— TASK DETAILS —
Set down all of the entries below exactly, and omit the pictures.
──────── EXCERPTED RECORDS
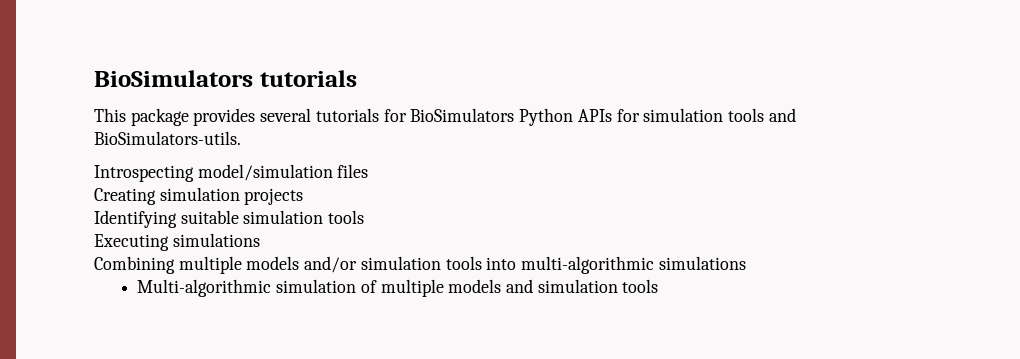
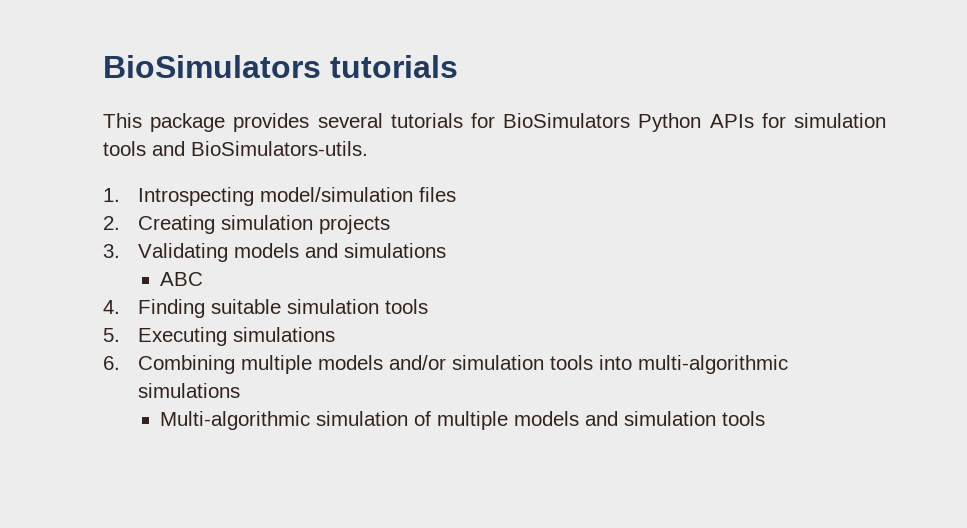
(241, 138) none -> [103,188,120,202] 1.
(369, 171) none -> [103,216,120,230] 2.
[94,210,177,228] Identifying -> [103,243,446,262] [160,272,204,286] [103,299,205,318] 3. Validating models and simulations // ABC // 4. Finding
(365, 217) none -> [103,328,120,342] 5.
(260, 240) none -> [103,356,120,370] 6.

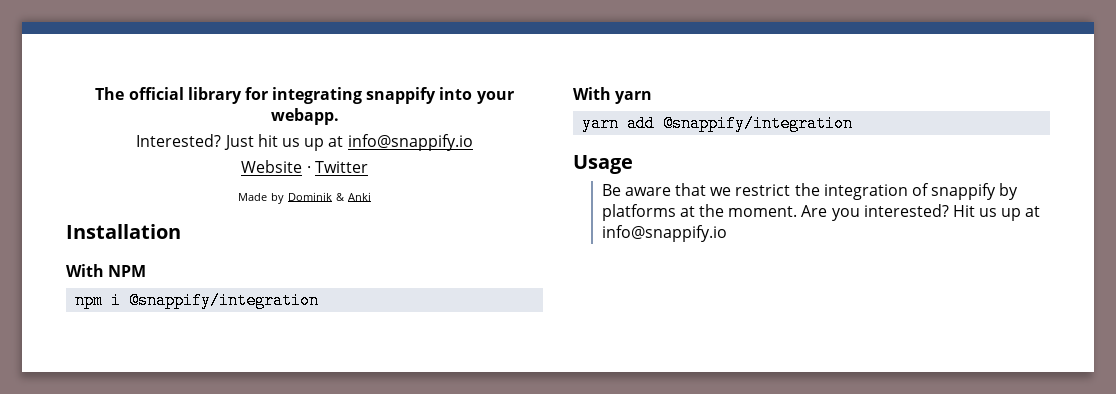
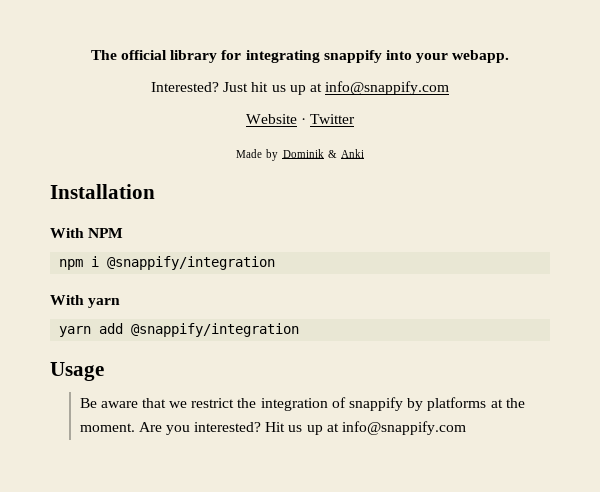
[347,134,473,151] info@snappify.io -> [325,81,450,95] info@snappify.com
[601,225,727,242] info@snappify.io -> [342,421,467,435] info@snappify.com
────────────────
— SOLUTION FOR THIS PROBLEM —
(241, 138) none -> [103,188,120,202] 1.
(369, 171) none -> [103,216,120,230] 2.
[94,210,177,228] Identifying -> [103,243,446,262] [160,272,204,286] [103,299,205,318] 3. Validating models and simulations // ABC // 4. Finding
(365, 217) none -> [103,328,120,342] 5.
(260, 240) none -> [103,356,120,370] 6.

[347,134,473,151] info@snappify.io -> [325,81,450,95] info@snappify.com
[601,225,727,242] info@snappify.io -> [342,421,467,435] info@snappify.com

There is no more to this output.